→ Description of the task
In this exercise, retype exactly and only the lines from the top of the entries below through the line that holds "impactful digital systems", omitting pictures.

(Source data)
◇ ◇ ◇
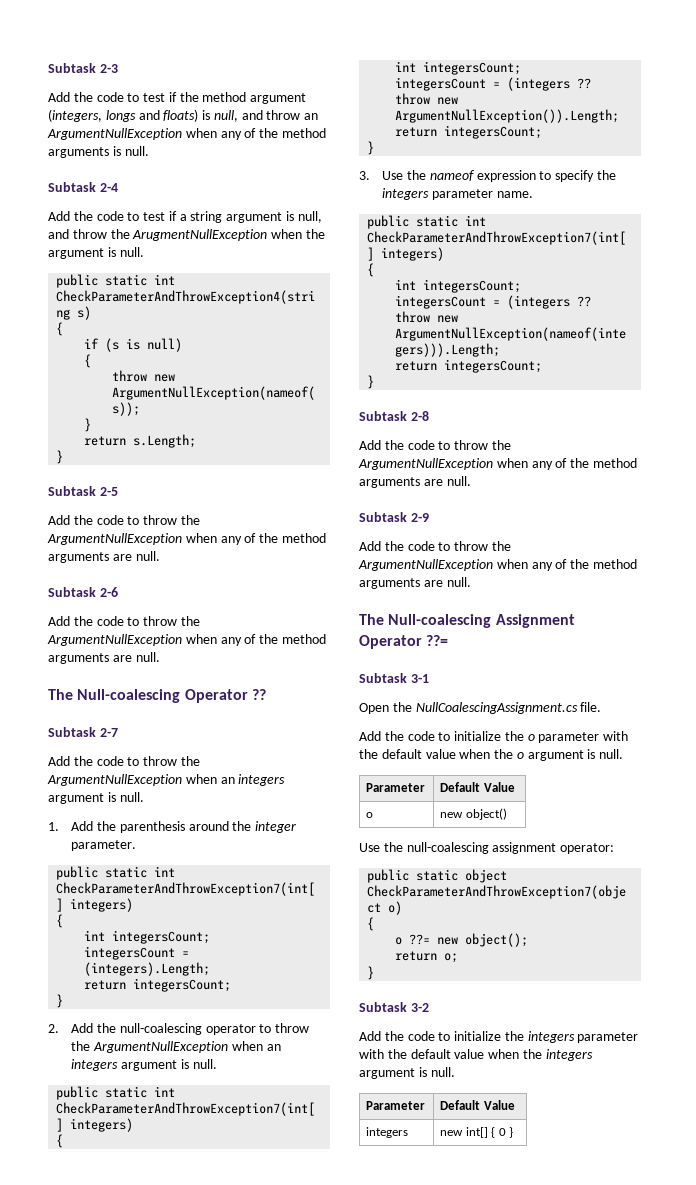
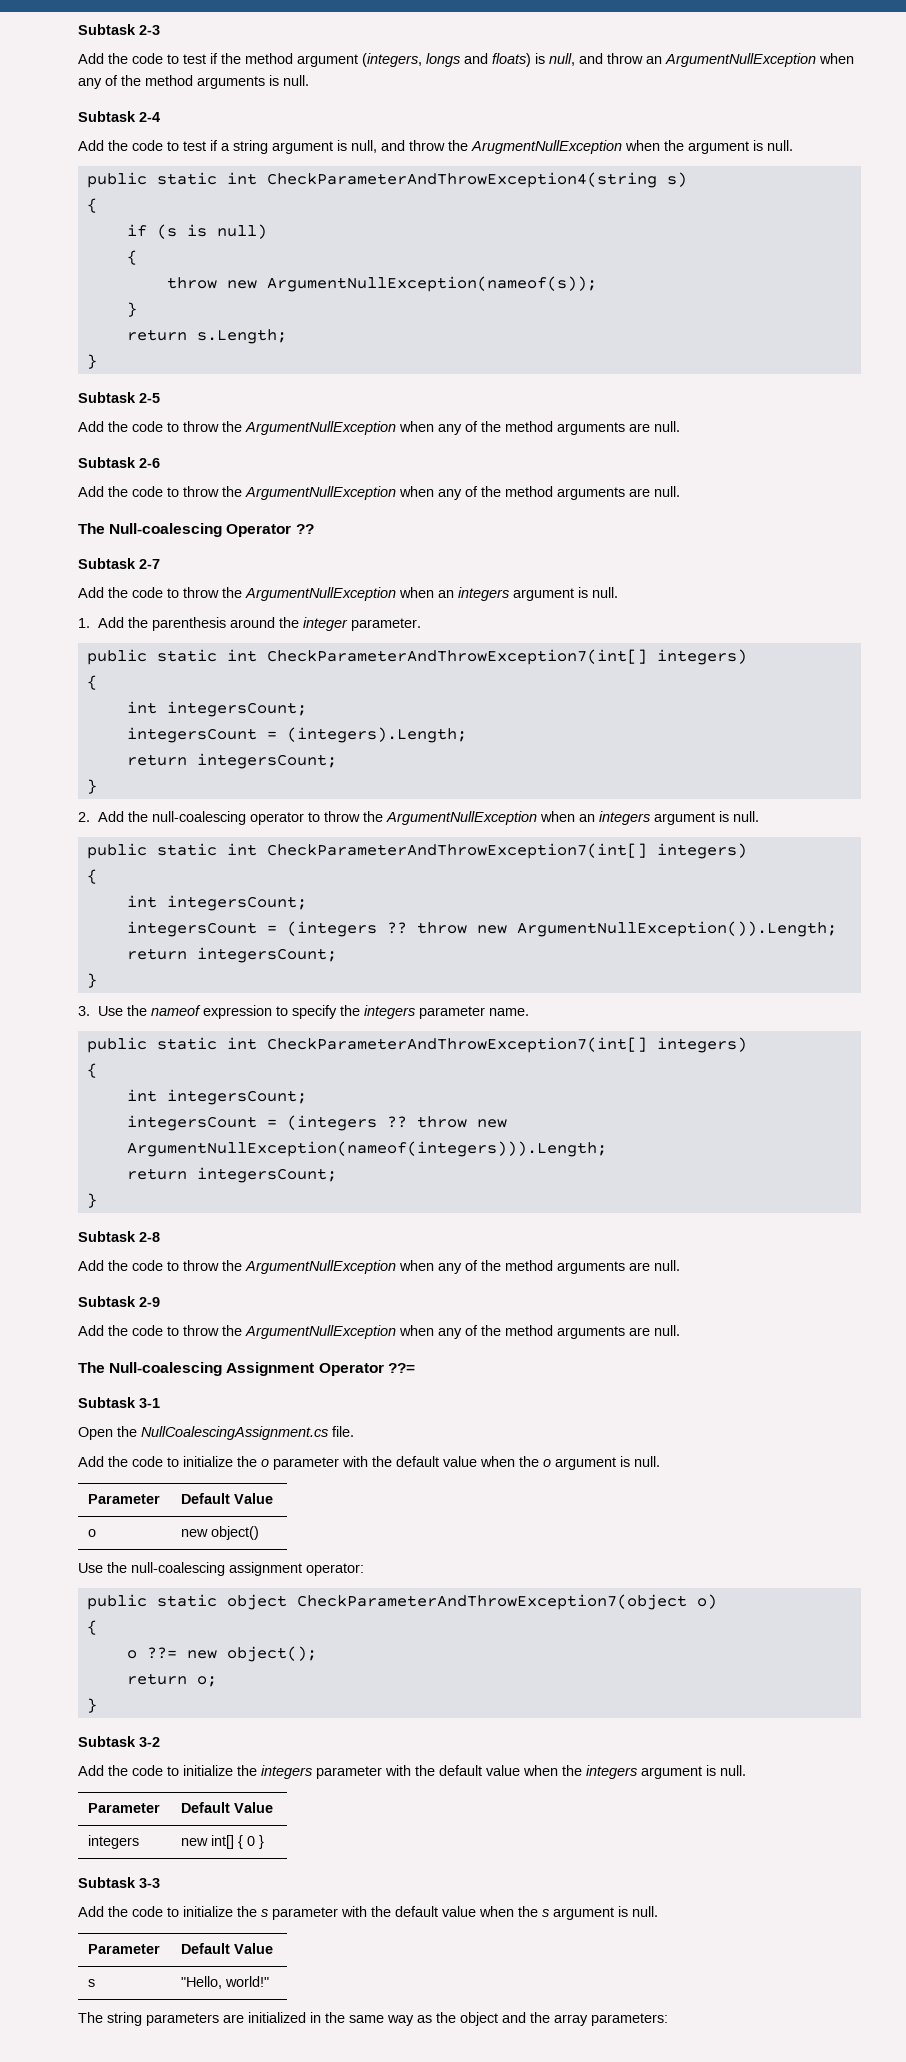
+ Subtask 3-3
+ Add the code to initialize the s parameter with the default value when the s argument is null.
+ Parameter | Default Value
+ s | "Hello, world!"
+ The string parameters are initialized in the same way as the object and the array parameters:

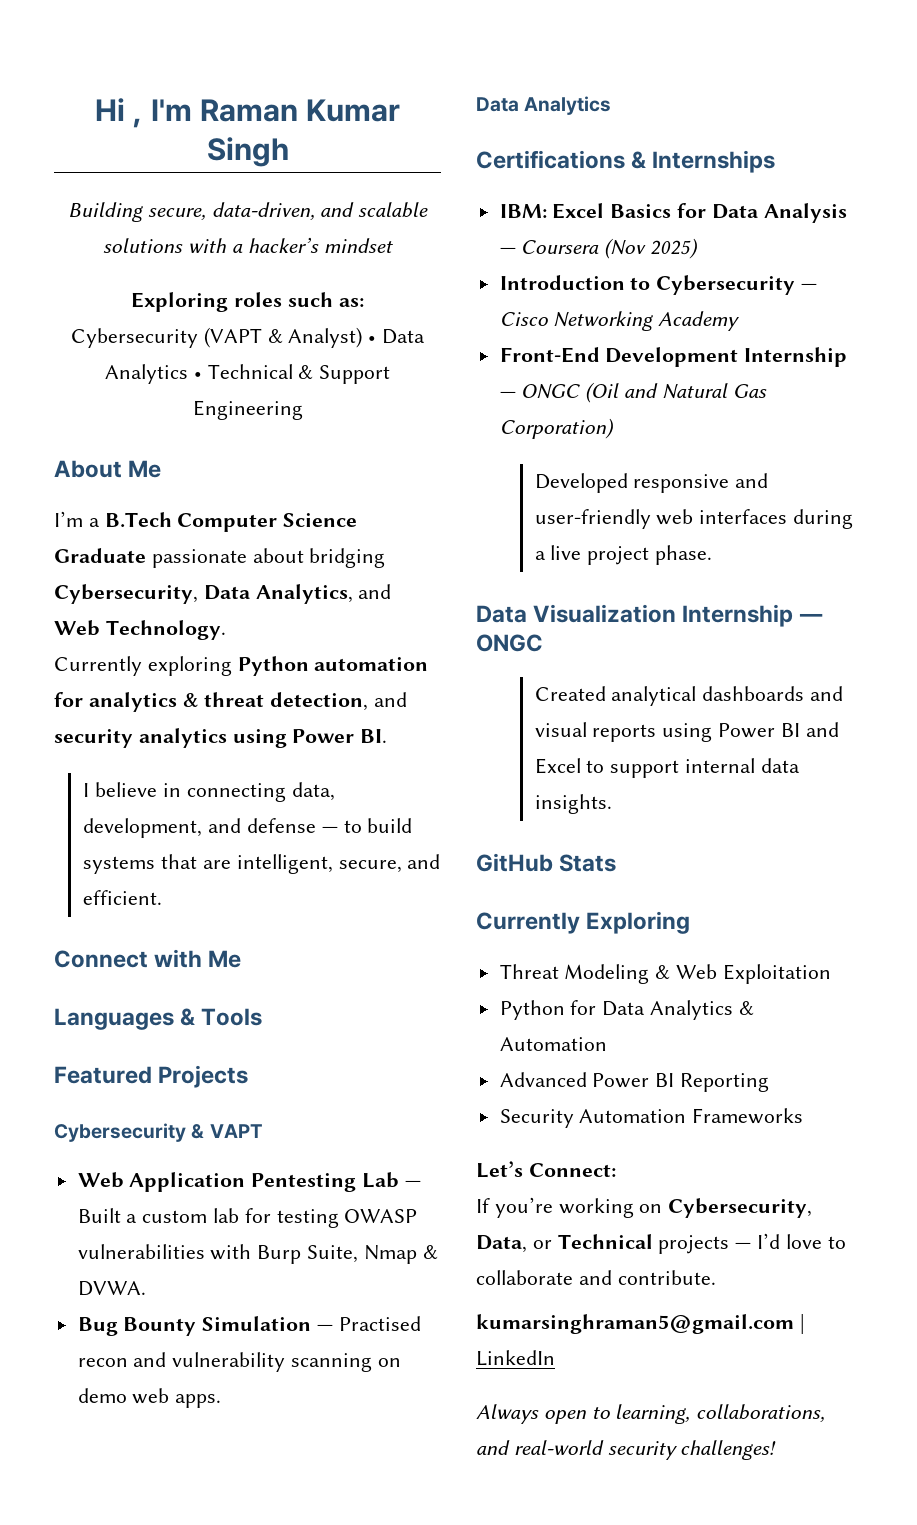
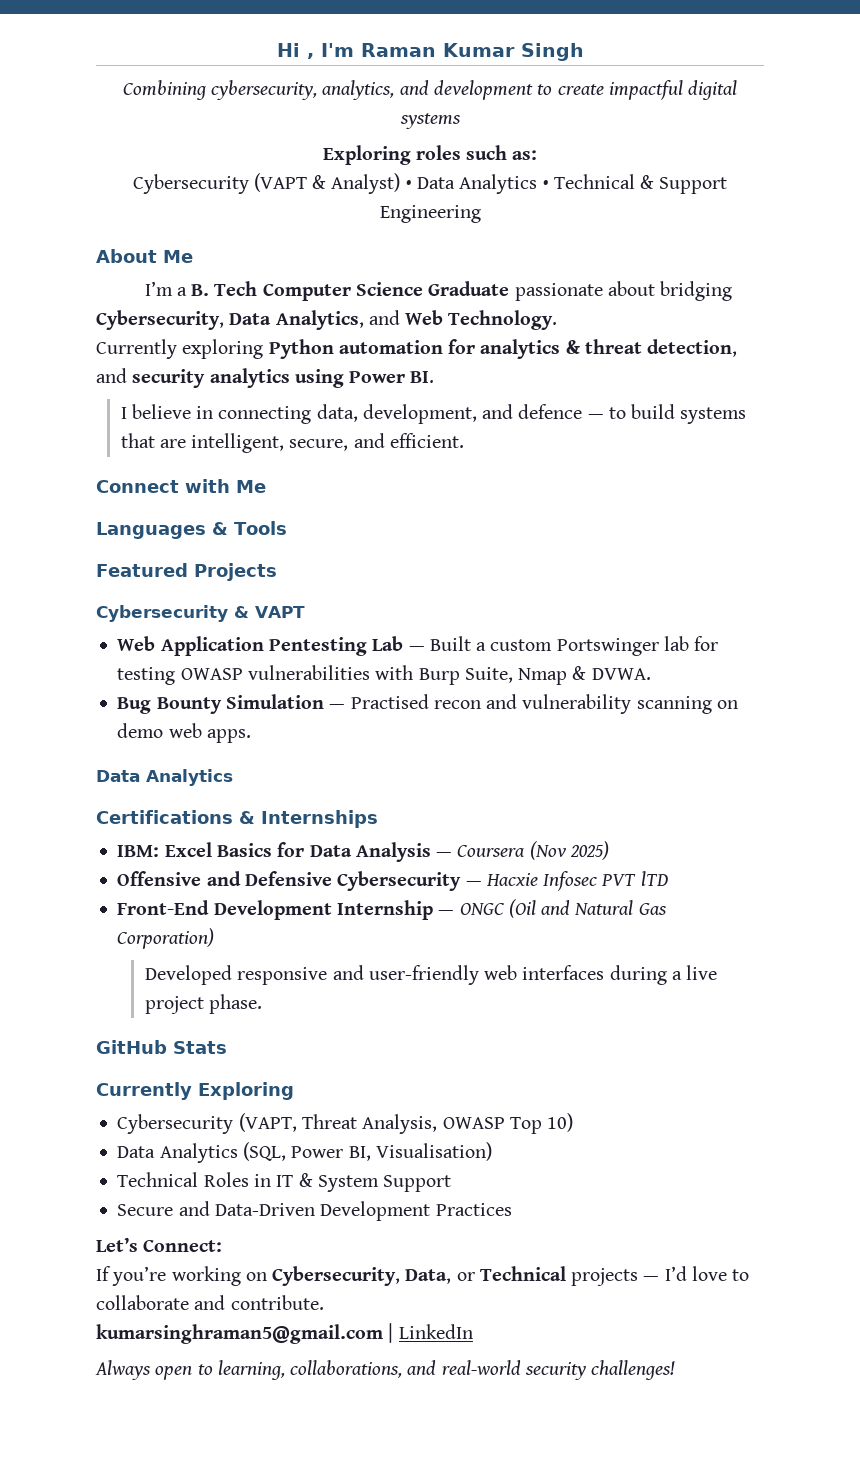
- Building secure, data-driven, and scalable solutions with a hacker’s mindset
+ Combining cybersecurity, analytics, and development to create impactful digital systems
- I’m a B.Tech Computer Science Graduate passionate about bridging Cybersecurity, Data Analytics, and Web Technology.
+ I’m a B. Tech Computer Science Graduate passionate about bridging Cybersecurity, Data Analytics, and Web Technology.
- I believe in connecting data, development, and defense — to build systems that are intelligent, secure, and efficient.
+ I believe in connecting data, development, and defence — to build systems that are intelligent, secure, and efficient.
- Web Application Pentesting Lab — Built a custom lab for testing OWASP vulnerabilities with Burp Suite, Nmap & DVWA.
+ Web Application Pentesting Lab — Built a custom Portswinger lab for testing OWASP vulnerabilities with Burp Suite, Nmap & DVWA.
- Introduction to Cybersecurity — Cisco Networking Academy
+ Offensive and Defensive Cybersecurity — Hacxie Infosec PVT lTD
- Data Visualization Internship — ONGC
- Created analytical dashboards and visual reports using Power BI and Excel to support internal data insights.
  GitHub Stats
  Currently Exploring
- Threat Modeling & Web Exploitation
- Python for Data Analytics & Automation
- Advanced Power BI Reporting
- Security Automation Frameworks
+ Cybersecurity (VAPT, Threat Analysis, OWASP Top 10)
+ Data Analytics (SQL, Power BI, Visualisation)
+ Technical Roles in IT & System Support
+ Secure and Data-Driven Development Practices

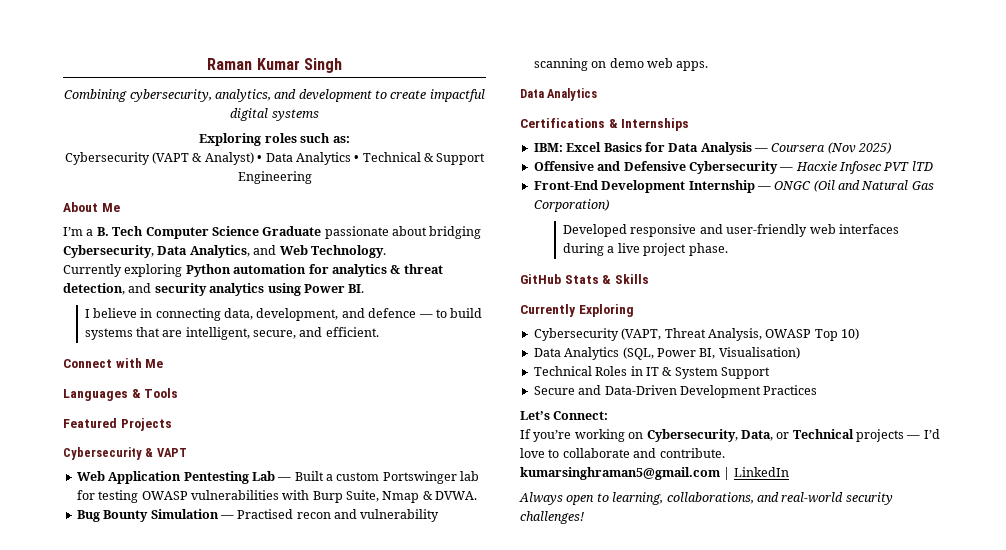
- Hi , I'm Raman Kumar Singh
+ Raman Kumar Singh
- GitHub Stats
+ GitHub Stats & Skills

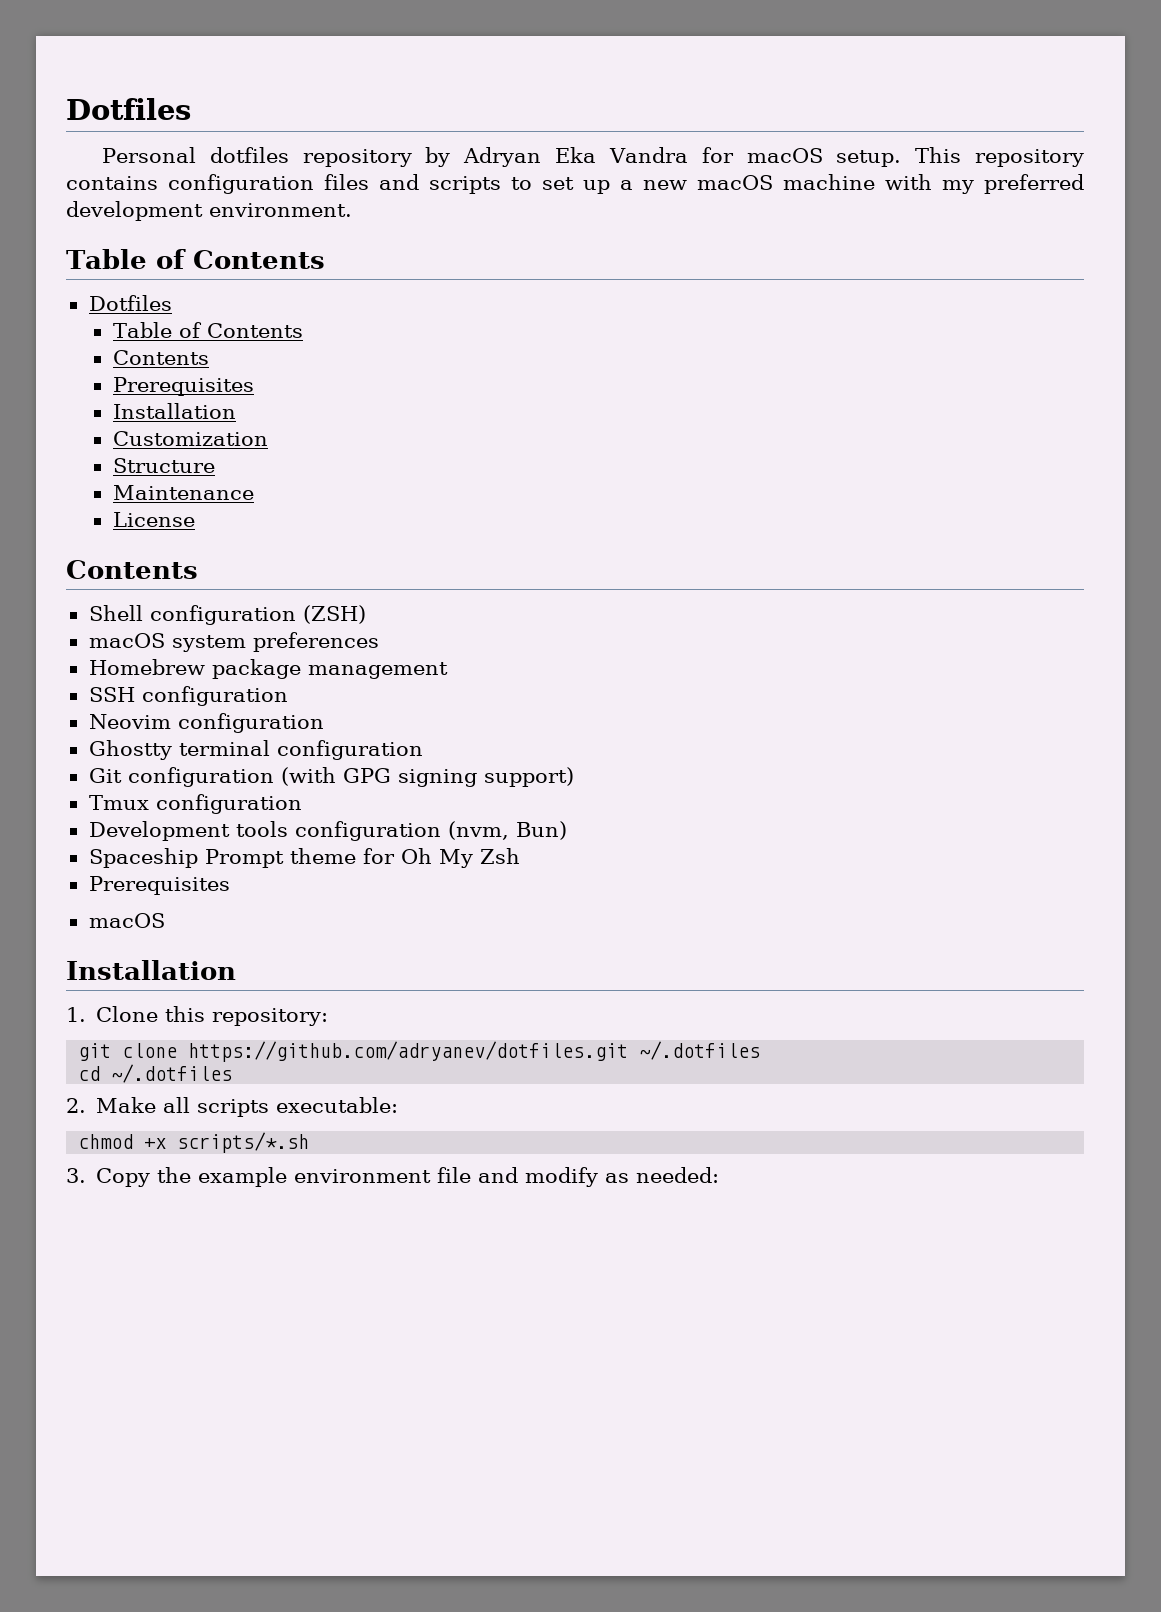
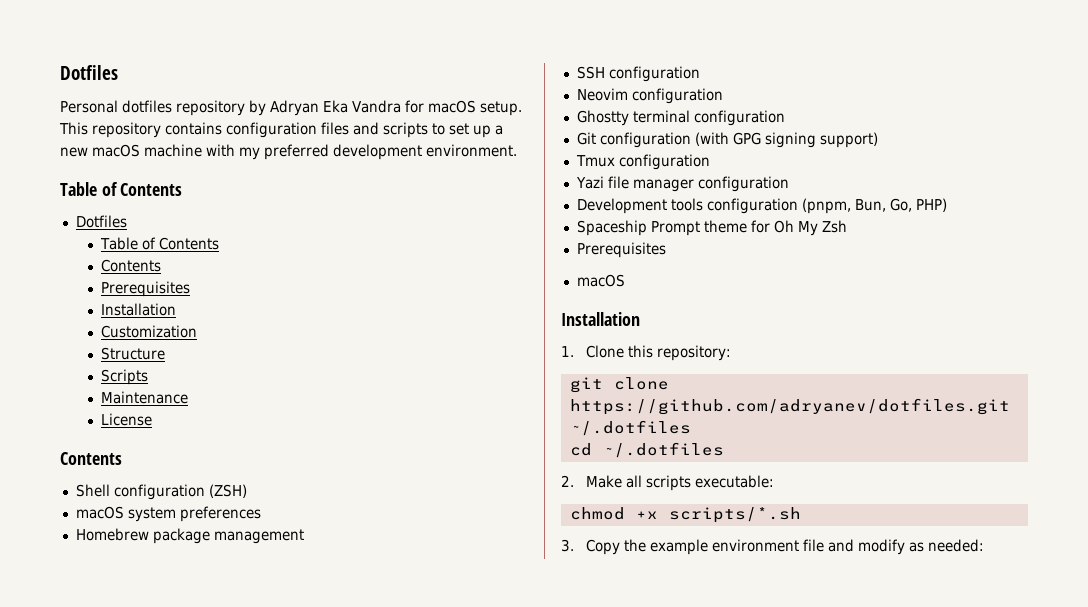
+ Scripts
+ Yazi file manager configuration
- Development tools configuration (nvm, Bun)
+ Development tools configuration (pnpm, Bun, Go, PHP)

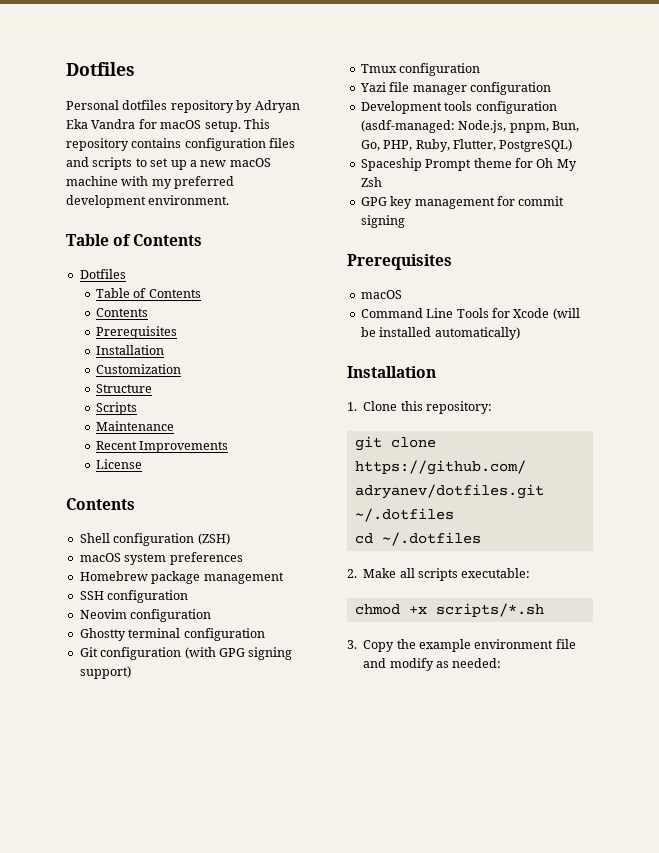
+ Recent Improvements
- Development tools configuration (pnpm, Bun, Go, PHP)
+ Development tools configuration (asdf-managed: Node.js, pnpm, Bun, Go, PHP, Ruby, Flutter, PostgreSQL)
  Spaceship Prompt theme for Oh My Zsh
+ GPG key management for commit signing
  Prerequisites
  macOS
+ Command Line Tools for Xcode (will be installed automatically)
◇ ◇ ◇
→ Answer area
+ Subtask 3-3
+ Add the code to initialize the s parameter with the default value when the s argument is null.
+ Parameter | Default Value
+ s | "Hello, world!"
+ The string parameters are initialized in the same way as the object and the array parameters:

- Building secure, data-driven, and scalable solutions with a hacker’s mindset
+ Combining cybersecurity, analytics, and development to create impactful digital systems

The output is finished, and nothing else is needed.